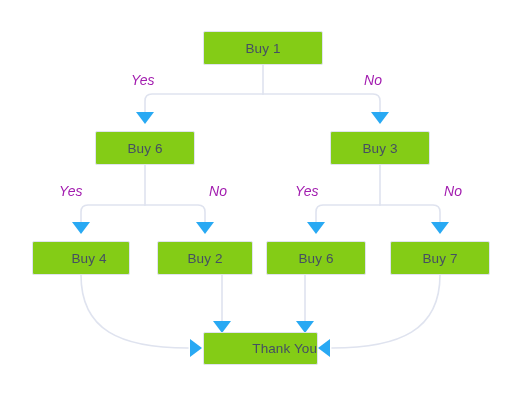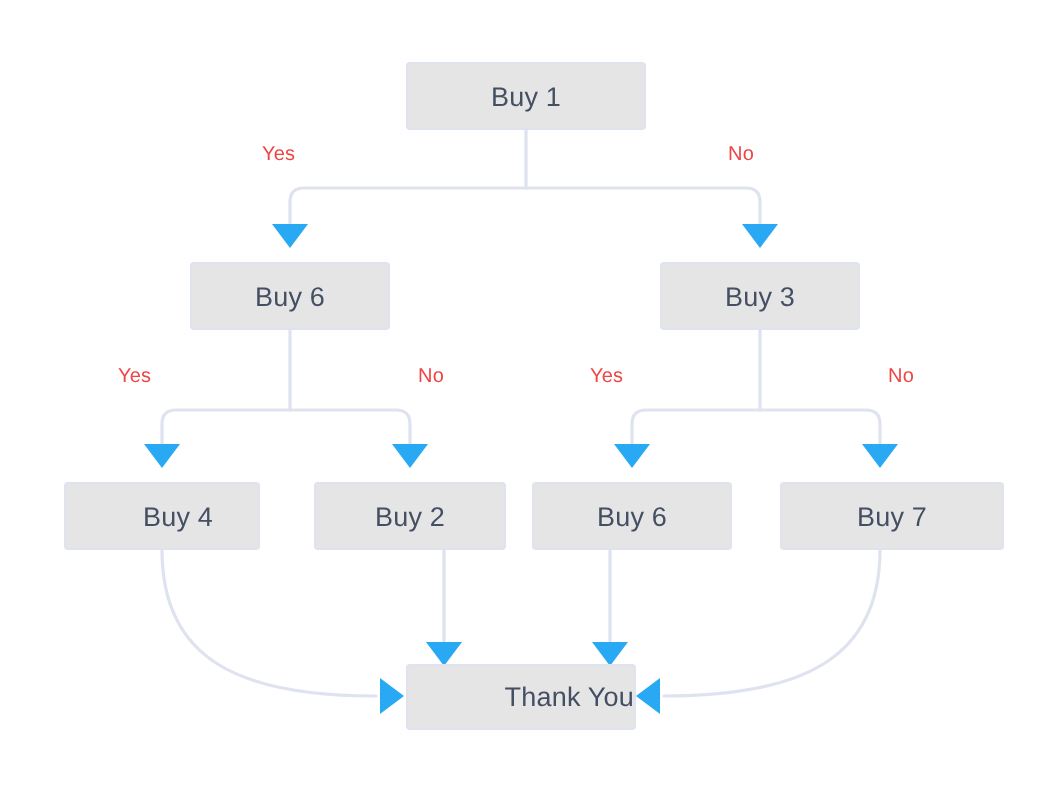--- a/index.html
+++ b/index.html
@@ -18,38 +18,39 @@
   #edge-layer {
     position: absolute;
     left: 0;
     top: 0;
     width: 520px;
     height: 399px;
   }
   .node {
     position: absolute;
     box-sizing: border-box;
-    background: #e5e5e5;
+    background: #84cc16;
     border: 1px solid #dfe3ef;
     border-radius: 2px;
     display: flex;
     align-items: center;
     justify-content: center;
     color: #454f63;
     font-size: 13.5px;
     letter-spacing: 0.1px;
     z-index: 3;
   }
   .edge-label {
     position: absolute;
-    color: #ef4444;
-    font-size: 10px;
+    color: #a21caf;
+    font-size: 14px;
     letter-spacing: 0.1px;
     z-index: 4;
     white-space: nowrap;
+    font-style: italic;
   }
 </style>
 </head>
 <body>
 
 <div id="canvas">
 
   <svg id="edge-layer" viewBox="0 0 520 399">
     <g fill="none" stroke="#dfe3ef" stroke-width="1.6" stroke-linecap="round">
 
@@ -98,21 +99,21 @@
   </div>
   <div class="node" style="left:32px;top:241px;width:98px;height:34px;padding-left:16px;">
     <span>Buy 4</span>
   </div>
   <div class="node" style="left:157px;top:241px;width:96px;height:34px;">
     <span>Buy 2</span>
   </div>
   <div class="node" style="left:266px;top:241px;width:100px;height:34px;">
     <span>Buy 6</span>
   </div>
-  <div class="node" style="left:390px;top:241px;width:112px;height:34px;">
+  <div class="node" style="left:390px;top:241px;width:100px;height:34px;">
     <span>Buy 7</span>
   </div>
   <div class="node" style="left:203px;top:332px;width:115px;height:33px;justify-content:flex-end;">
     <span>Thank You</span>
   </div>
 
   <div class="edge-label" style="left:131px;top:72px;">Yes</div>
   <div class="edge-label" style="left:364px;top:72px;">No</div>
   <div class="edge-label" style="left:59px;top:183px;">Yes</div>
   <div class="edge-label" style="left:209px;top:183px;">No</div>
-*-
**Try it**
Would you please transcribe the listing in full, exactly, while omitting the images?

**Exercise result**
--- a/index.html
+++ b/index.html
@@ -18,38 +18,39 @@
   #edge-layer {
     position: absolute;
     left: 0;
     top: 0;
     width: 520px;
     height: 399px;
   }
   .node {
     position: absolute;
     box-sizing: border-box;
-    background: #e5e5e5;
+    background: #84cc16;
     border: 1px solid #dfe3ef;
     border-radius: 2px;
     display: flex;
     align-items: center;
     justify-content: center;
     color: #454f63;
     font-size: 13.5px;
     letter-spacing: 0.1px;
     z-index: 3;
   }
   .edge-label {
     position: absolute;
-    color: #ef4444;
-    font-size: 10px;
+    color: #a21caf;
+    font-size: 14px;
     letter-spacing: 0.1px;
     z-index: 4;
     white-space: nowrap;
+    font-style: italic;
   }
 </style>
 </head>
 <body>
 
 <div id="canvas">
 
   <svg id="edge-layer" viewBox="0 0 520 399">
     <g fill="none" stroke="#dfe3ef" stroke-width="1.6" stroke-linecap="round">
 
@@ -98,21 +99,21 @@
   </div>
   <div class="node" style="left:32px;top:241px;width:98px;height:34px;padding-left:16px;">
     <span>Buy 4</span>
   </div>
   <div class="node" style="left:157px;top:241px;width:96px;height:34px;">
     <span>Buy 2</span>
   </div>
   <div class="node" style="left:266px;top:241px;width:100px;height:34px;">
     <span>Buy 6</span>
   </div>
-  <div class="node" style="left:390px;top:241px;width:112px;height:34px;">
+  <div class="node" style="left:390px;top:241px;width:100px;height:34px;">
     <span>Buy 7</span>
   </div>
   <div class="node" style="left:203px;top:332px;width:115px;height:33px;justify-content:flex-end;">
     <span>Thank You</span>
   </div>
 
   <div class="edge-label" style="left:131px;top:72px;">Yes</div>
   <div class="edge-label" style="left:364px;top:72px;">No</div>
   <div class="edge-label" style="left:59px;top:183px;">Yes</div>
   <div class="edge-label" style="left:209px;top:183px;">No</div>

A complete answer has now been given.